§ **Exercise**: When the line with "payment method: gift card -> cash" is found, repeat it and all lines that follow it exactly, stopping at the end of the listing.

§ **Provided records**:

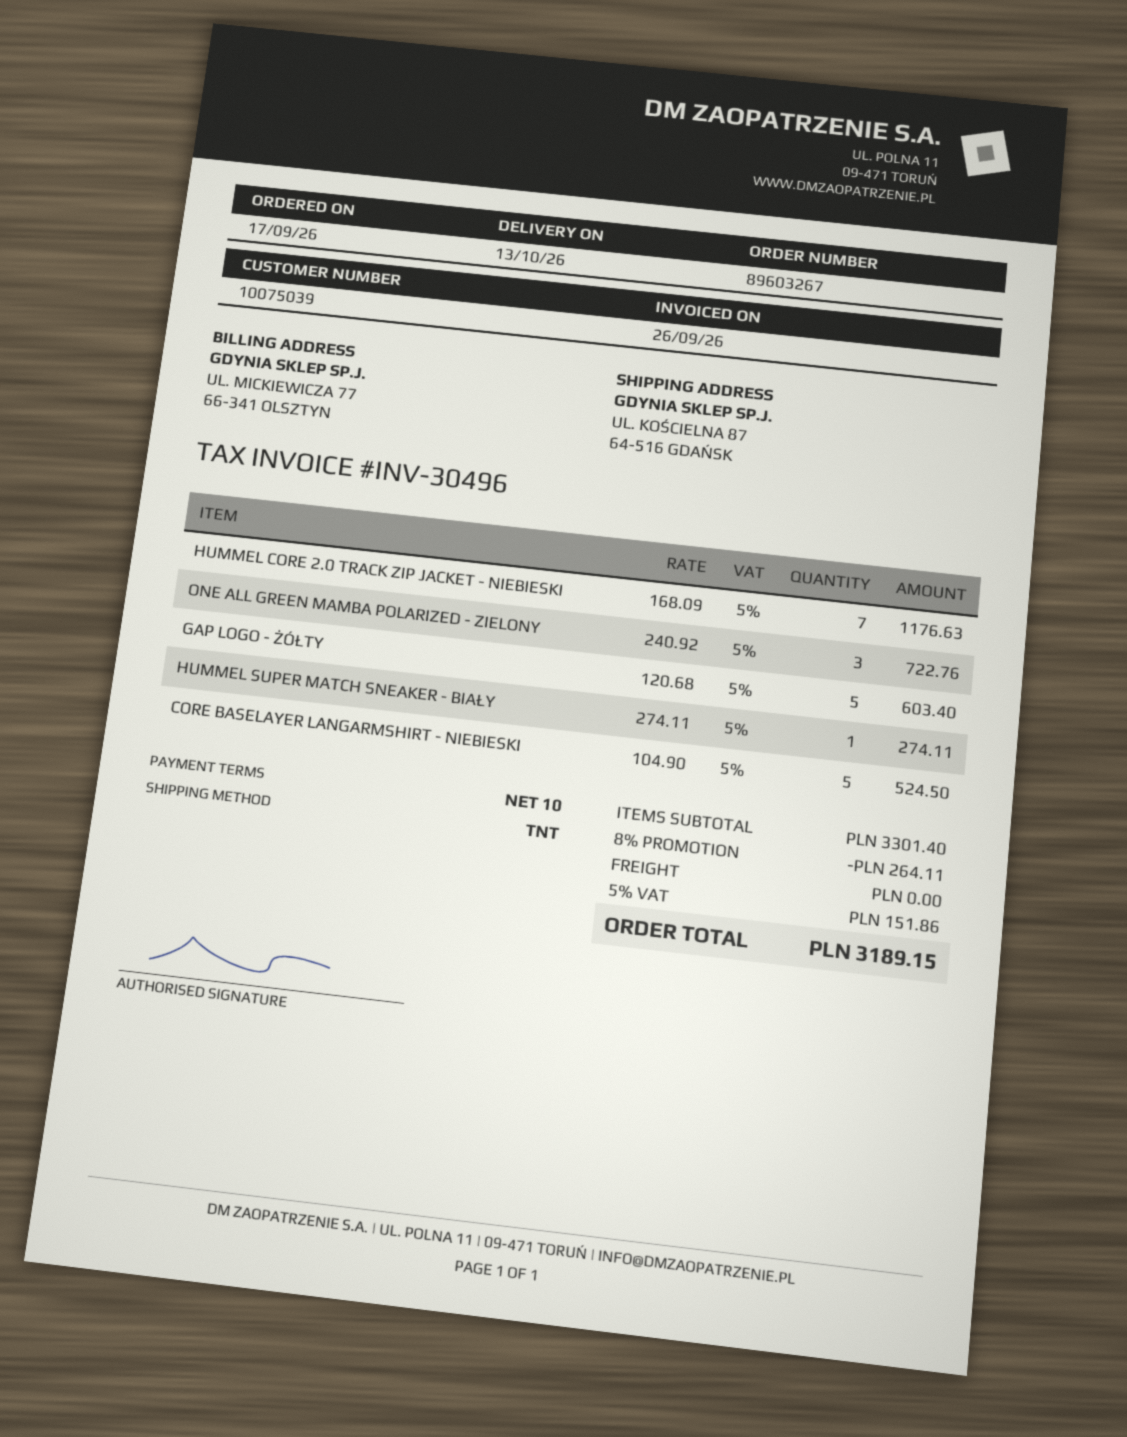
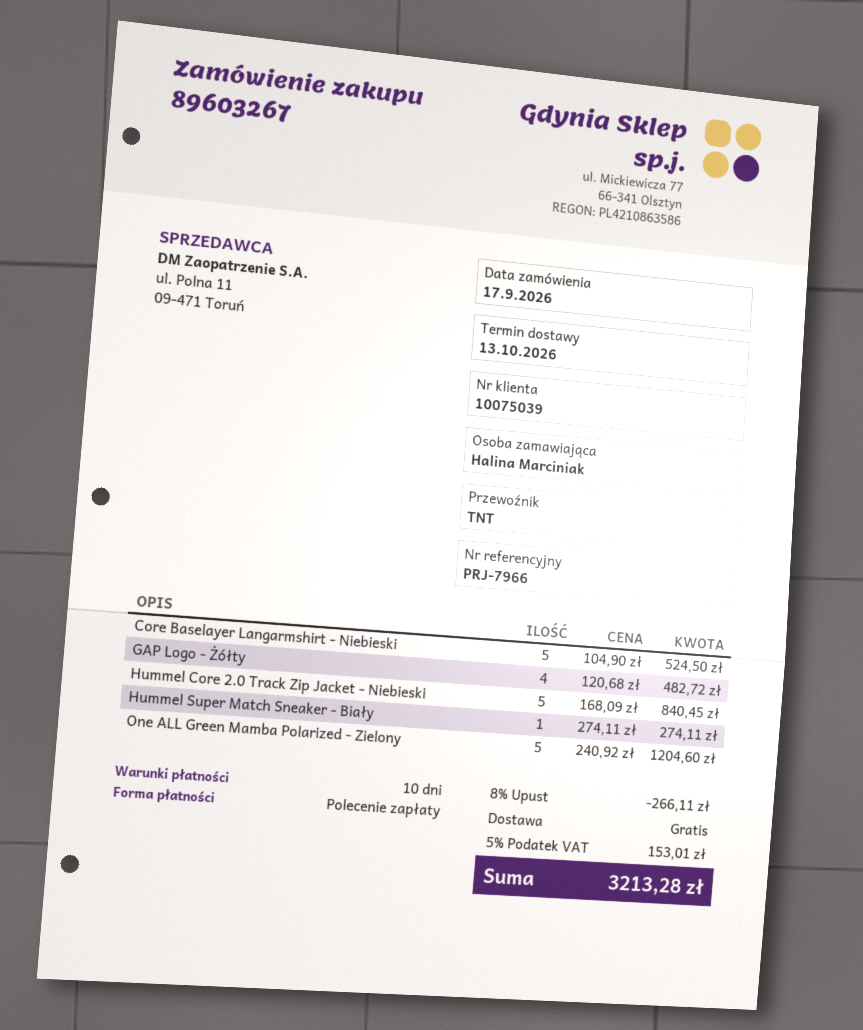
HUMMEL CORE 2.0 TRACK ZIP JACKET - NIEBIESKI: 7 x 168.09 = 1176.63 -> 5 x 168.09 = 840.45
ONE ALL GREEN MAMBA POLARIZED - ZIELONY: 3 x 240.92 = 722.76 -> 5 x 240.92 = 1204.60
GAP LOGO - ŻÓŁTY: 5 x 120.68 = 603.40 -> 4 x 120.68 = 482.72
discount: 8% = 264.11 -> 8% = 266.11
tax: 5% = 151.86 -> 5% = 153.01
total: 3189.15 -> 3213.28

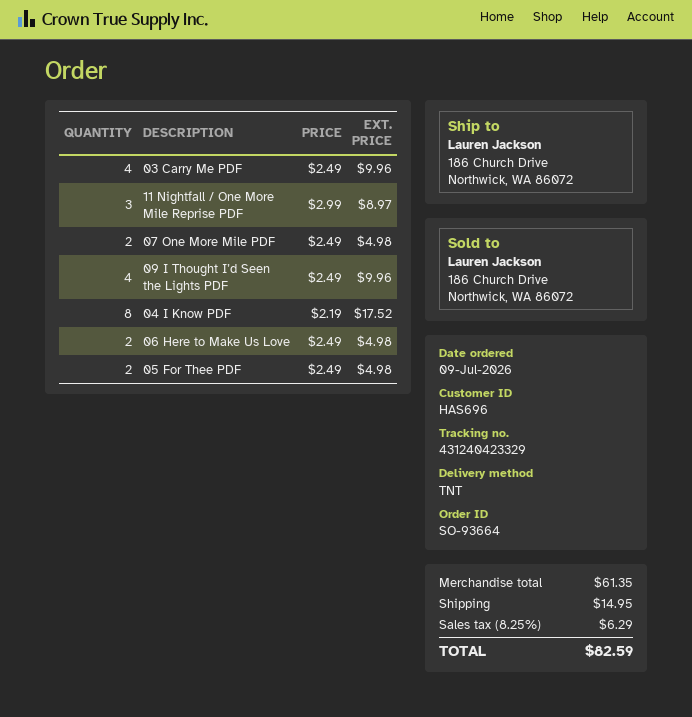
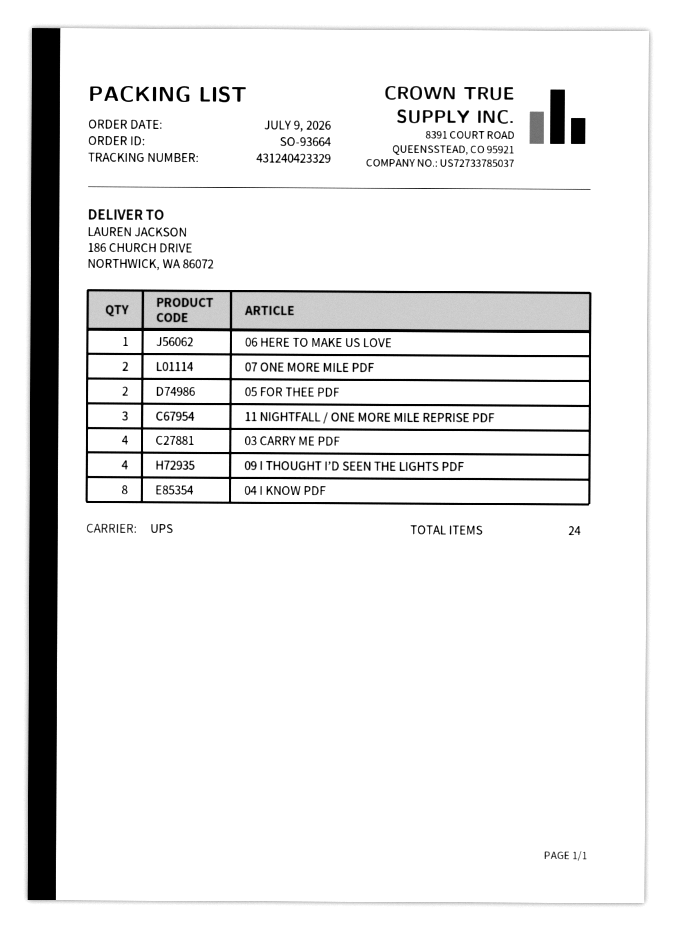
shipping method: TNT -> UPS
06 Here to Make Us Love: 2 -> 1

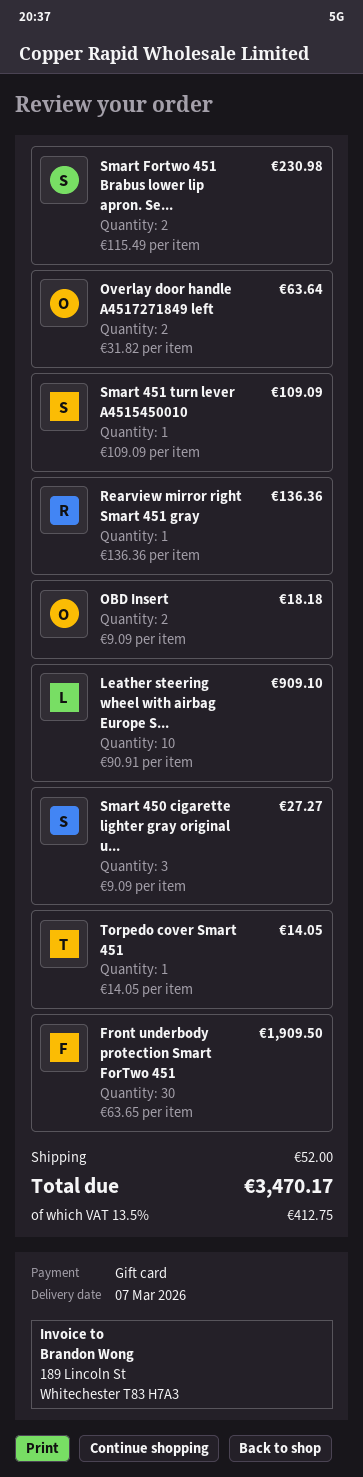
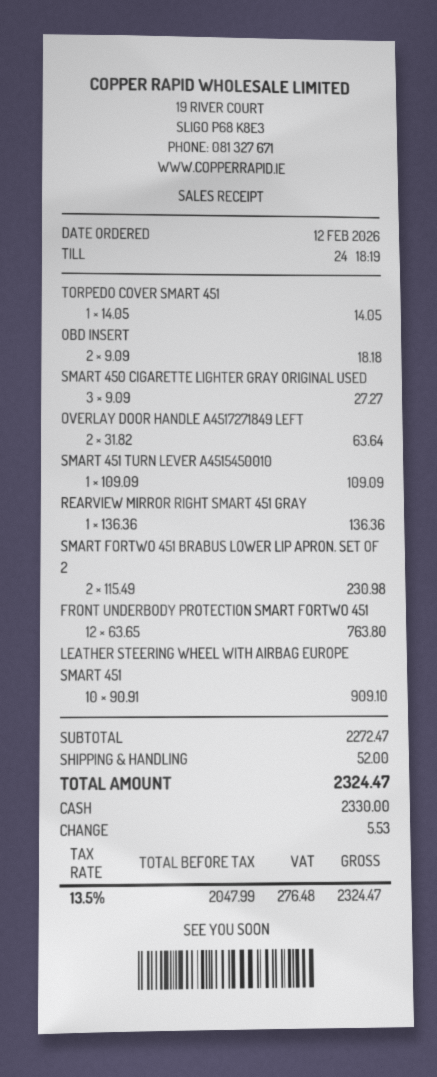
payment method: gift card -> cash
Front underbody protection Smart ForTwo 451: 30 x 63.65 = 1909.50 -> 12 x 63.65 = 763.80
tax: 13.5% = 412.75 -> 13.5% = 276.48
total: 3470.17 -> 2324.47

§ **Written answer**:
payment method: gift card -> cash
Front underbody protection Smart ForTwo 451: 30 x 63.65 = 1909.50 -> 12 x 63.65 = 763.80
tax: 13.5% = 412.75 -> 13.5% = 276.48
total: 3470.17 -> 2324.47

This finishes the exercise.